• **PROBLEM DESCRIPTION**: Filter the data for lines with the word "font" and copy those lines.

• **SUPPLIED MATERIAL**:
____

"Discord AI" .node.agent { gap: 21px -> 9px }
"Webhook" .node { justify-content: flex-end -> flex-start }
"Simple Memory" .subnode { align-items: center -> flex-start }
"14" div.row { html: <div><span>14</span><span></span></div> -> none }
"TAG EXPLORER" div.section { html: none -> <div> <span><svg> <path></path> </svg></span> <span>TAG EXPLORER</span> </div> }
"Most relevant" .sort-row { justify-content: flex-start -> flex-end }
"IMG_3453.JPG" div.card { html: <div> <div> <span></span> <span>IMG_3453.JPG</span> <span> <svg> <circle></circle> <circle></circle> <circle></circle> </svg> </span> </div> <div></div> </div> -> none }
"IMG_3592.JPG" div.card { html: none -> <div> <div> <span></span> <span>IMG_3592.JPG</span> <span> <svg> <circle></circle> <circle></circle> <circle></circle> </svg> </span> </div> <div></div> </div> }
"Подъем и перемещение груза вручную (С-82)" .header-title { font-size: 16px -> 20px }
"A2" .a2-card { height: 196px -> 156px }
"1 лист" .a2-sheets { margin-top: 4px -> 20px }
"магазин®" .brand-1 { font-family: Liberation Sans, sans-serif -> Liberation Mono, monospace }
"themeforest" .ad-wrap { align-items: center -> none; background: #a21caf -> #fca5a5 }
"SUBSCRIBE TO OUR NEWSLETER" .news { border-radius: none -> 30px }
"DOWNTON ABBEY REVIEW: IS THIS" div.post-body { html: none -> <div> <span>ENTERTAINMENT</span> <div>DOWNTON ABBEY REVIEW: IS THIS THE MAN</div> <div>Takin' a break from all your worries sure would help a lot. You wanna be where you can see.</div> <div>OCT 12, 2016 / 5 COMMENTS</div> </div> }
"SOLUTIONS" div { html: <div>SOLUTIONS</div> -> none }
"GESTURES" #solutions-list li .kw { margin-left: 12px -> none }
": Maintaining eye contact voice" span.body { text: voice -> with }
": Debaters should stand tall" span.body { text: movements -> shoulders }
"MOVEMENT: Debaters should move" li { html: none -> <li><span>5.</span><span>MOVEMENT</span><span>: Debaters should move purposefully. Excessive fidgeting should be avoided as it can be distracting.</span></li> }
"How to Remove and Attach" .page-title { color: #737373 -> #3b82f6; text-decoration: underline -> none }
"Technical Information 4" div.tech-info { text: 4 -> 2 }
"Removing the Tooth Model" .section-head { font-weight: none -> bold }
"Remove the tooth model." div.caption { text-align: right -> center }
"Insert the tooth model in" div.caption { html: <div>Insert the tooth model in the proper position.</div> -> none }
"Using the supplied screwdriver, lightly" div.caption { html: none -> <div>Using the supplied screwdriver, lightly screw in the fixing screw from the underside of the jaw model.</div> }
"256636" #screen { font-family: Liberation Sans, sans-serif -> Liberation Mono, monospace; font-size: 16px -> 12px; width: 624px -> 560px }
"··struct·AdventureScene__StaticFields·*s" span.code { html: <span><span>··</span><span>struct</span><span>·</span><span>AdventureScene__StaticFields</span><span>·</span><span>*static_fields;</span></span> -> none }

____

• **ANSWER TO THE EXERCISE**:
"Подъем и перемещение груза вручную (С-82)" .header-title { font-size: 16px -> 20px }
"магазин®" .brand-1 { font-family: Liberation Sans, sans-serif -> Liberation Mono, monospace }
"Removing the Tooth Model" .section-head { font-weight: none -> bold }
"256636" #screen { font-family: Liberation Sans, sans-serif -> Liberation Mono, monospace; font-size: 16px -> 12px; width: 624px -> 560px }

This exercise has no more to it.